I don’t mean to conflate these notions of parenthood. My only point is the visceral one: if this divorce case had included a request by Brittany for child support from Michelle as well as the dispute over visitation, the court might well have faced the possibility that Michelle qualified as Jaxon’s “father” with regard to support but stood as a third party with regard to visitation. Or, perhaps, a finding of “fatherhood” for support purposes might have informed the court’s exceptional circumstances analysis. Either way, the greater potential for this sort of dichotomy in the context of a same-sex divorce confirms my instinct that the historic treatment of same-sex parenthood is no longer up to the task.

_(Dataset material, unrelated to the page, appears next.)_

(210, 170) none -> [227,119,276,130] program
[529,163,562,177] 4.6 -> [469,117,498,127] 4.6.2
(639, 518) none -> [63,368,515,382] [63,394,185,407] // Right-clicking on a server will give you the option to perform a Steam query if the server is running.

. I will follow the majority’s convention of referring to the parties by their first names, purely for clarity and meaning no disrespect.

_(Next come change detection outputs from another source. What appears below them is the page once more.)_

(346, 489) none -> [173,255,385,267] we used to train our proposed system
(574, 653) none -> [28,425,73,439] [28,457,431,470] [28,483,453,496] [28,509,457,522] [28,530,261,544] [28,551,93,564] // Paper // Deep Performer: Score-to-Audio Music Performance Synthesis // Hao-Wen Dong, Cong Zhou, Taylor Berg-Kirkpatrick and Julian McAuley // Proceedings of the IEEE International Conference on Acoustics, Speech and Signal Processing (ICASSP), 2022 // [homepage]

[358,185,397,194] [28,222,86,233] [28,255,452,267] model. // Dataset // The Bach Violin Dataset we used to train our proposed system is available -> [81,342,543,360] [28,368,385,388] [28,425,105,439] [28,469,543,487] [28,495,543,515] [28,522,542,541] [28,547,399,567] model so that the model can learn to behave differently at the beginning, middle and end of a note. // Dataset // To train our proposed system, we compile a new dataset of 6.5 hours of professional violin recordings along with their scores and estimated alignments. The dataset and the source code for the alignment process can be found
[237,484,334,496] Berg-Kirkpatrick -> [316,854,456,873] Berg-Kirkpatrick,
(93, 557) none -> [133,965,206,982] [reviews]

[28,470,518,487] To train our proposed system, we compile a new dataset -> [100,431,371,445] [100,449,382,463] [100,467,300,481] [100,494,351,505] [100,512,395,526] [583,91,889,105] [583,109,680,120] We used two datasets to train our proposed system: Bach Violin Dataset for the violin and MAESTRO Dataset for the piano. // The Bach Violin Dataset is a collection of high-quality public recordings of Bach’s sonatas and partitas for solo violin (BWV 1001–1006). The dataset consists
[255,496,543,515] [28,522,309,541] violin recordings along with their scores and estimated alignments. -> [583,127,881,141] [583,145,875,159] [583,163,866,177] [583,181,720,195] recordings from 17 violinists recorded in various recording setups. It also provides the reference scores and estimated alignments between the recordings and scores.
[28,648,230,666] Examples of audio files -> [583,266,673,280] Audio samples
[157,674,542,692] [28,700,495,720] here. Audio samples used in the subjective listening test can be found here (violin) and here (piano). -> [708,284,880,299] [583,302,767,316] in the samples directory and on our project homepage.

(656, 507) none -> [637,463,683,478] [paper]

. I agree with the majority that broader constitutional questions about the continuing validity of our State’s parenthood and child legitimacy statutes were neither raised nor decided in the circuit court, and therefore that we should not reach them.

. The pleadings don't address the fact that Brittany had custody of Jaxon, but Michelle admitted as much during the hearing and custody is not in dispute.

. Or The Netherlands, Belgium, Canada, Spain, South Africa, Norway, or Sweden. See “Gay Marriage Around The World,” Pew Research Center, Religion & Public Life, http://www.pewforum.org/2015/06/26/ gay-marriage-around-the-world-2013/, last visited August 14, 2015.
*390The majority holds the couple’s failure to marry in another state before conception against them, but I wouldn’t. Michelle and Brittany had long been a couple when they decided to conceive and bring Jaxon into their home, and they could not have known with any confidence in 2009 whether the District of Columbia (or Maryland) ever would allow them to get married or recognize an out-of-state same-sex wedding from elsewhere.

. I say "probably” because although there is no statutory impediment to same-sex second-parent adoption, it appears that no holding of the Court of Appeals has recognized them—indeed, as recently as 2012, the Court has acknowledged that it hasn’t yet recognized them. Port v. Cowan, 426 Md. 435, 452 n. 19, 44 A.3d 970 (2012); see also Janice M., 404 Md. at 665 n. 3, 948 A.2d 73; but compare Conaway v. Deane, 401 Md. 219, 334-36, 932 A.2d 571 (2007) (Raker, J., concurring and dissenting) (expressing the view that FL § 5-3A-29 permits same-sex couples to adopt).

. See "Divorce—Whether Same-Sex Marital Infidelity Can Qualify As Adultery For Purposes of Family Law Provisions Governing Divorce,” 100 Op. Att’y Gen. 105 (July 24, 2015).